Update: The reason Firefox doesn't display the comma unencoded is because commas are allowed in URLs, but spaces are not, so it knows that a space is going to be unambiguously interpreted, whereas the pre-encoded comma is different from a non-encoded comma to some servers. see: Can I use commas in a URL?
ASP is probably trying to help you out by auto-un-encoding the string for you.
Update: It looks like ASP.NET unencodes Request.Url for you by default, as mentioned here: QueryString malformed after URLDecode They also mention that you can use HttpRequest.Url.Query to access the un-decoded version.
The alert is the only thing not doing any "magic" for you.
For the alert, you are doing the encoding yourself. Perhaps it looks the same as on the server-side if you removed encodeURIComponent.
On the server side, ASP.NET will always show you the unencoded form. This is to make it easier to directly map to files that also have text that needed to be (un)encoded.
Note that you can replace every letter for its UTF8 representation in URL Encoding. It will still be the same URL. I.e., type the following in the browser window and it will still work: %66%59%6E%64.aspx?location=Seattle%2C%20WA. To only encode the necessary chars, use UrlEncode on the server side if you create a link yourself.
URL encoding can become fairly tricky. You ask to explain it. To know the correct escape of a certain character, you need to know how that character looks in UTF8. The hexadecimal value of the UTF-8 bytes then become the %XX%YY value of your letter. Sometimes it's one %XX, but it can be up to six byte sequences in total (some Chinese characters for instance).

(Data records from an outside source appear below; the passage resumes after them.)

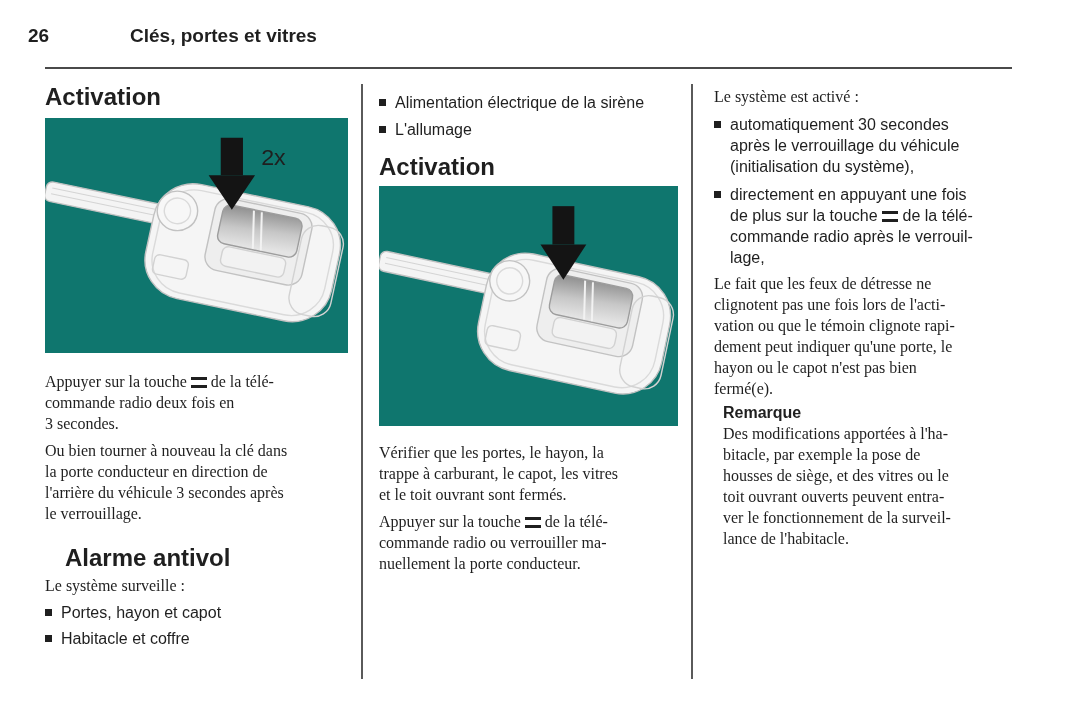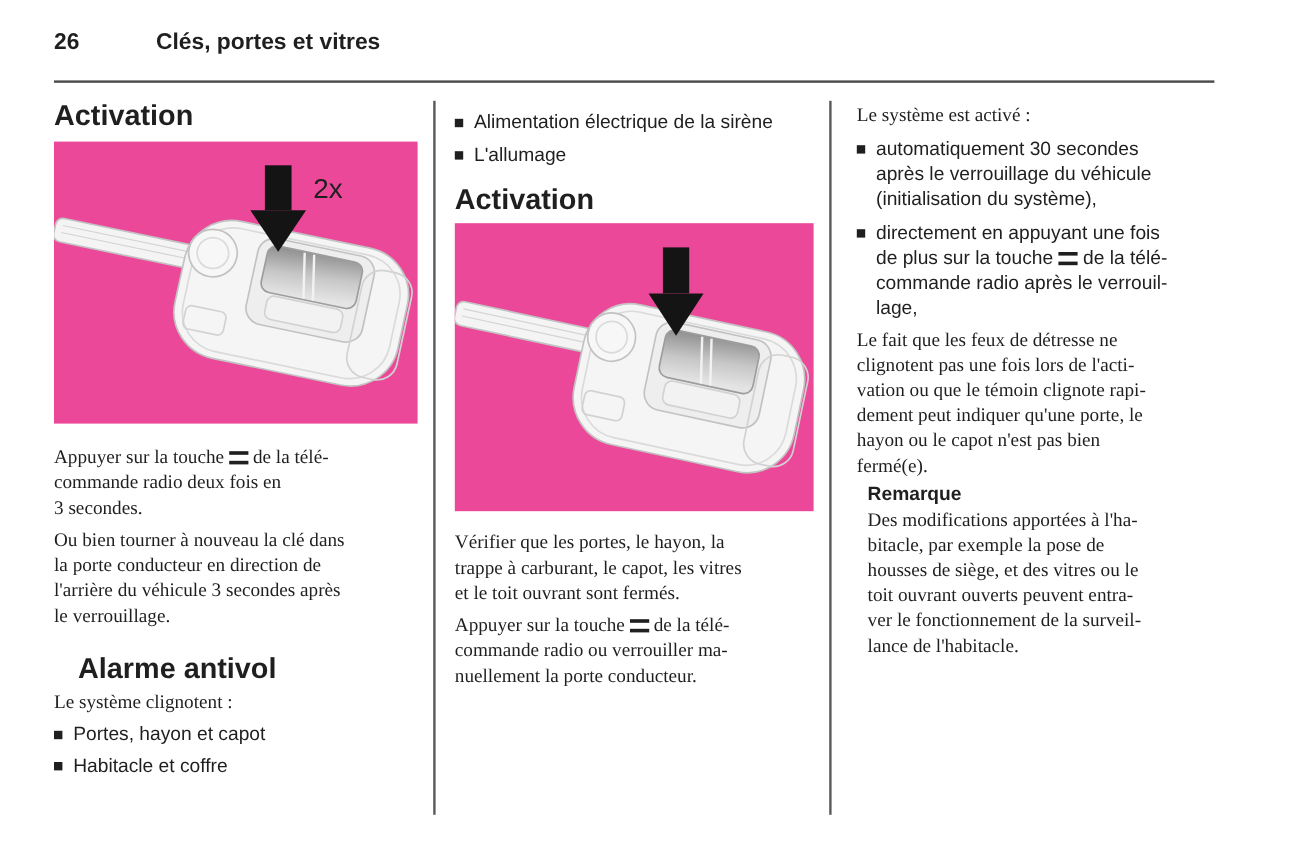--- a/index.html
+++ b/index.html
@@ -11,7 +11,7 @@
   }
   .abs{position:absolute;}
   
-  .page-num{left:45px;top:25px;font-size:19px;font-weight:bold;}
+  .page-num{left:28px;top:25px;font-size:19px;font-weight:bold;}
   .chapter{left:130px;top:25px;font-size:19px;font-weight:bold;}
   .rule{left:45px;top:67px;width:967px;height:2px;background:#4a4a4a;}
   

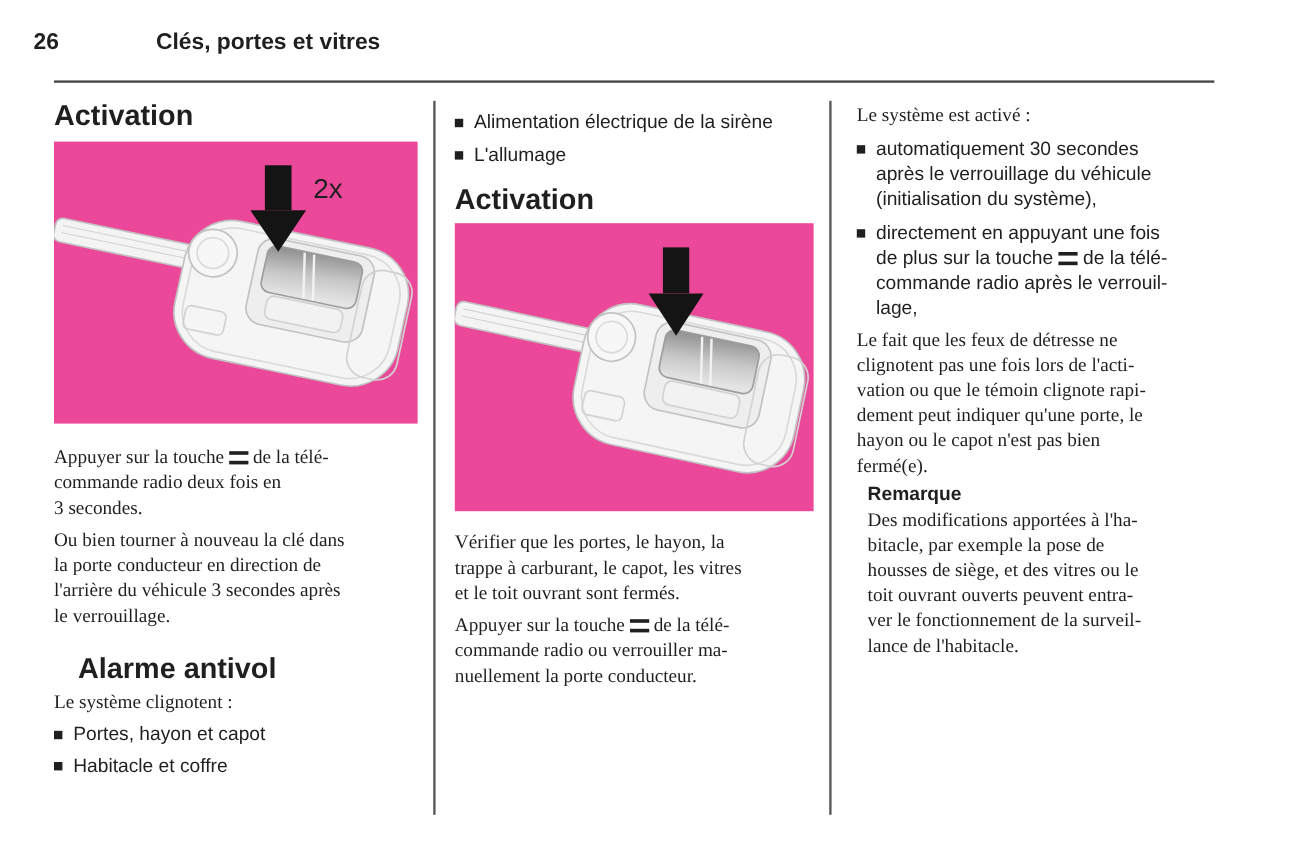--- a/index.html
+++ b/index.html
@@ -43,7 +43,7 @@
     vertical-align:-1px;
   }
   
-  .figure{background:#ec4899;}
+  .figure{background:#0f766e;}
   .figure svg{display:block;}
   svg text{font-family:"Liberation Sans", sans-serif;}
 </style>

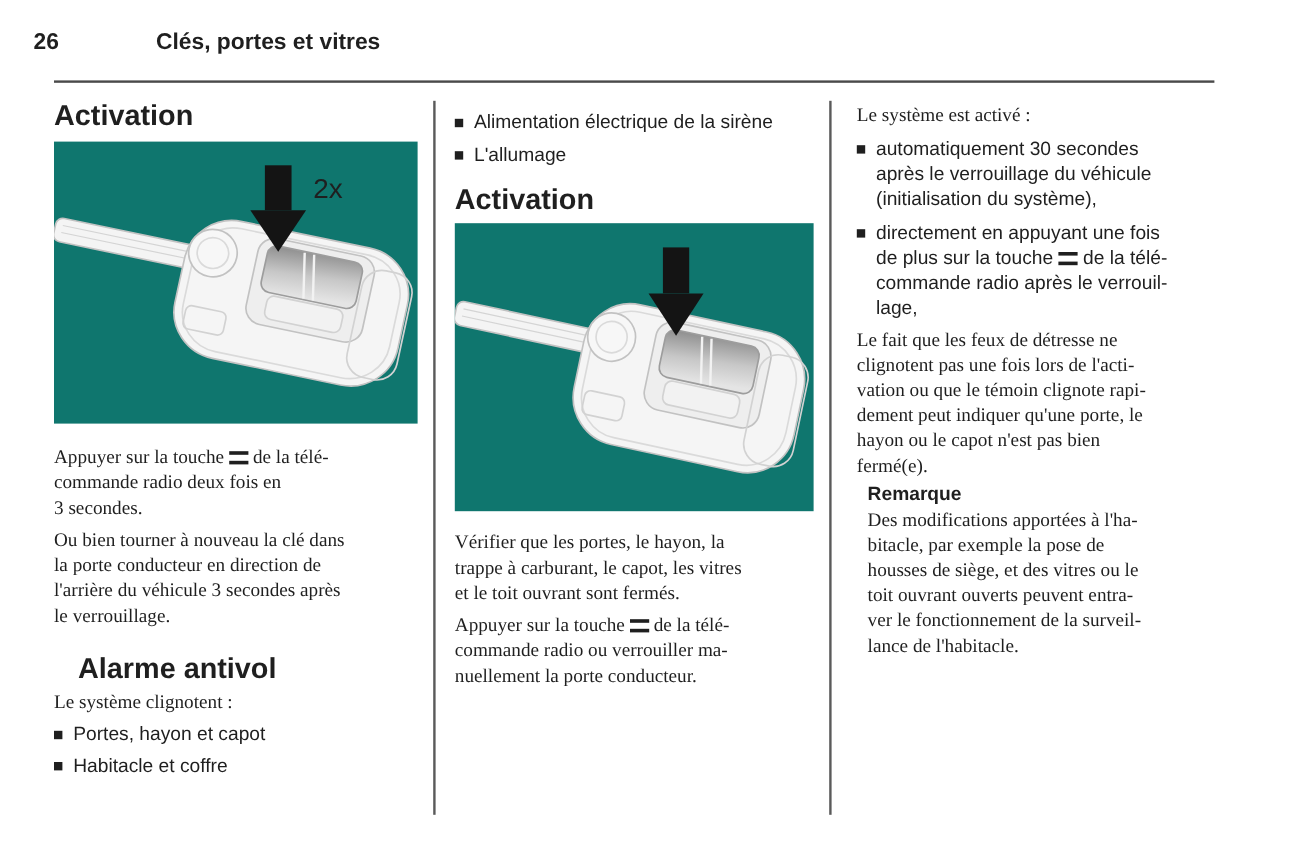--- a/index.html
+++ b/index.html
@@ -101,7 +101,7 @@
 le verrouillage.</p>
 
   <div class="h-big mt20">Alarme antivol</div>
-  <p class="body mt3">Le système clignotent :</p>
+  <p class="body mt3">Le système surveille :</p>
 
   <div class="bullet mt6">
       <span class="sq"></span>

URL Encoding works one way only. Never double-encode or double-unencode. This is prohibited by the specification. Also, because you can encode any character, it is not always possible (as you found out) to do roundtrip encoding/unencoding. If you unencode and re-encode again, it is well possible that the resulting string is different, but syntactically the same.
In HTML, URL Encoding is sometimes interspersed with HTML Encoding. I.e., the ampersand is valid in HTML, but not in HTML. find.aspx?city=A&name=B becomes find.aspx?city=A&name=B in and HTML URL. However, browsers are lenient and will accept wrongly HTML-encoded strings.
Finally, a not on the browser: if you type in a space in a link, even inside an <a> tag, it will escape the space (or other character) for you. Likewise, it will nowadays show the odd characters (é, ï etc) in the address bar, but when it sends it over HTTP, the browser will correctly do the encoding for you.
Update: about anwering your question of needing a "definitive" reference or proof.
While I couldn't find any on the internet, I decided to look for it myself using Reflector. Going through the methods that set, for instance, the HttpRequest.QueryString, you quickly encounter the private method HttpRequest.FillInQueryStringCollection which then calls HttpValueCollection.FillfromEncodedBytes. Somewhat near the end of that method, HttpUtility.UrlDecode is called for the values. Conclusion: do not call it yourself, to prevent double decoding.
You can see this for yourself when you download Reflector and disassemble the .NET libs of System.Web.
For your example you can change this line
var url = "find.aspx?" + "location=" + encodeURIComponent( address );
to
var url = "find.aspx?" + "location=" + address;
and see the address as it is. Bu if address variable contains any '&' character your variable will be corrupt. So you are using encodeURIComponent to encode these things url.
On the Server side all these encoded strings are decoded back. It means encodeURIComponent is just for sending the address variable (whether it contains & character or not) to server side correctly.